- July 30, 2012
10 Fuel-Economy Myths to Avoid
Fuel prices have led the drivers to adopt different ways to save gas. They buy fuel efficient vehicles and are ready to do everything that can cut off their gas budget. But in doing so, they can get hacked by myths that are definitely not true and which can give them loss instead of savings. We have compiled a list of 10 fuel economy myths that you can watch out before getting lost in the world of misconceptions.
1. Before start up warming the engine is better
It’s not necessary to start an engine to warm up neither does it saves fuel. It might be true in the old days when carburetors and chokes were used. Now, most advanced fuel efficient engines are fitted in the cars and they can give you a faster fuel economic performance at regular operating temperature. You can now drive your vehicle as you start up.

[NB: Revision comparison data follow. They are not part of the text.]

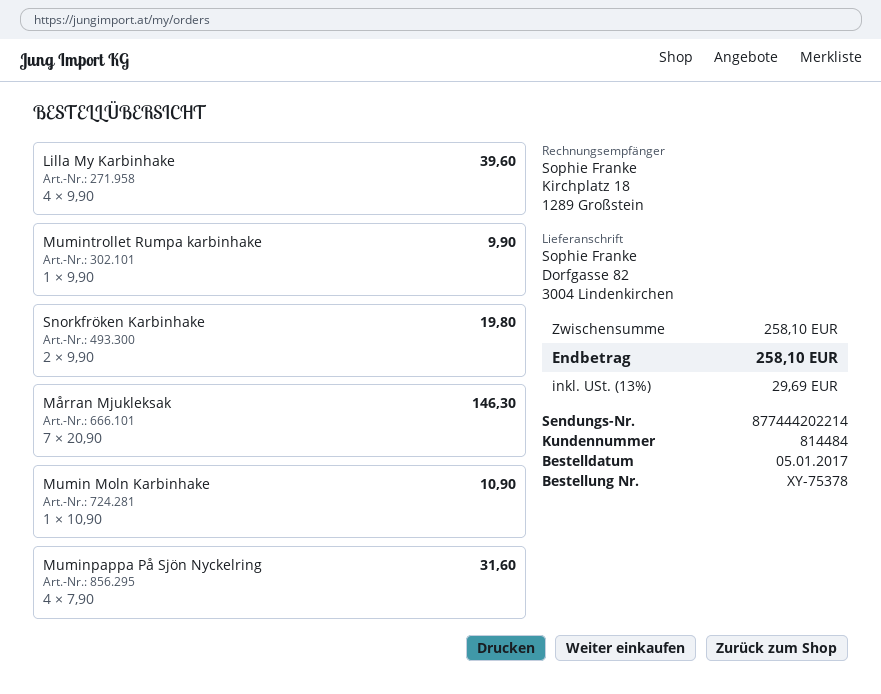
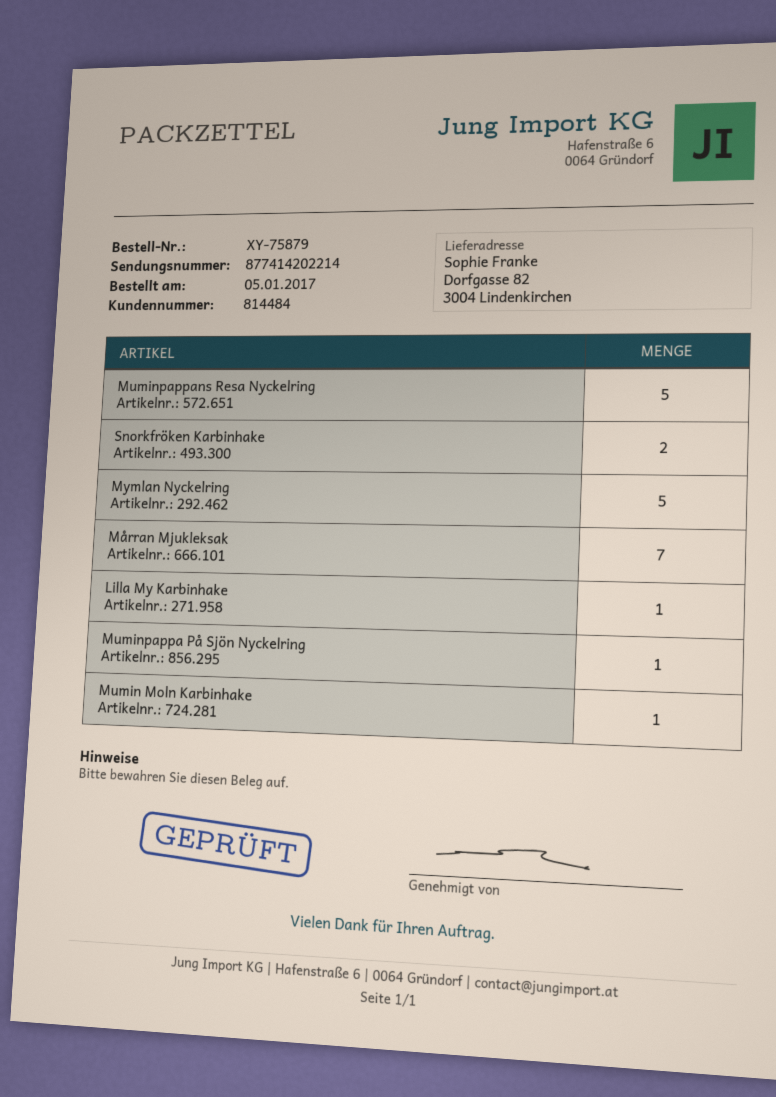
order number: XY-75378 -> XY-75879
tracking number: 877444202214 -> 877414202214
Lilla My Karbinhake: 4 -> 1
Mumintrollet Rumpa karbinhake: 1 -> none
Muminpappa På Sjön Nyckelring: 4 -> 1
Muminpappans Resa Nyckelring: none -> 5
Mymlan Nyckelring: none -> 5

2. Open Window driving decreases fuel efficiency
Driving your vehicle with the open windows increases resistance and exert more force to drive the car thus eating more fuel . It also disrupts your car aerodynamics However, it is a misconception.
3. Aging of the vehicle reduces fuel economy
Aging of the vehicle doesn’t destroy its fuel economy. When properly maintained, its fuel efficiency remains the same. With the properly inflated tires and regular tune-ups you can prevent aging. Also the use of motor oil also affects its performance in terms of fuel economy.
4. Window Sticker EPA is always fixed
Some people think that window sticker EPA is always fixed as promised, like if it is 30 mpg, it is set. But it is not true, this mileage is rated under optimal conditions. It depends on how you drive your vehicle. If you don’t overload it with golf clubs, luggage, bikes and other heavy cargo it will run smoothly else it will decrease the EPA rating. Also, speedy driving burns more gas. When driving in a hilly area, the more forcefully you drive the car more gas you will burn.
5. Idling the vehicle enhances fuel efficiency
Don’t be happy that you have bought a new car and it is standing in your garage just to please your eyes. Yes, it is a common myth that idling the car will improve the fuel economy. However, it’s not true. Idling wastes your fuel and it uses a quarter to a half gallon of fuel in an hour. If you are trapped in heavy traffic or rushy place avoid turning on and off the car to save the gas.
6. Hybrids and Compacts are always fuel efficient
Hybrids are new in trend that boost to give more fuel efficiency but that is not always correct. It depends on the model also e.g Chevrolet’s Silverado Hybrid gets only 19 mpg. Compacts and small cars are also not better in fuel economy than a larger model.
7. AC is a fuel eater
When the gas in the vehicle is just about to finish, we often turn off the air conditioning so that we can save gas and cover more miles. However, it’s not accurate, as switching off the AC doesn’t increases fuel efficiency. The air compressor does need power from the engine but it doesn’t eat more fuel for your vehicle.
8. Driving Manually saves gas
Manual driving saves gas but it doesn’t apply to the vehicles which are designed nowadays. They are more advanced, high tech and fuel efficient and you can enjoy driving them even on automatic transmission with greater fuel economy.
9. Premium fuel is always better
Premium fuel is best for sports and luxury vehicles as it has a higher octane rating, usually 91. In high performing engines it enhances power. But most of the cars are designed to run on regular fuel and driving them on premium will charge you 20 cents more per gallon. The intelligent way is to drive the car on the fuel which is recommended by the auto company whether it is regular or premium.
10. 55 is the best to save gas
Over speeding affects fuel consuming ability of the vehicle and your car eats more fuel but 55mph is not the number to drive , the original speed is 60mph that not only gives you optimum speed but burns less fuel. Going beyond that speed may decrease the fuel efficiency.
So, don’t believe in these myths and try to avoid them as they are only misconceptions and you won’t get a better fuel economy if you believe them.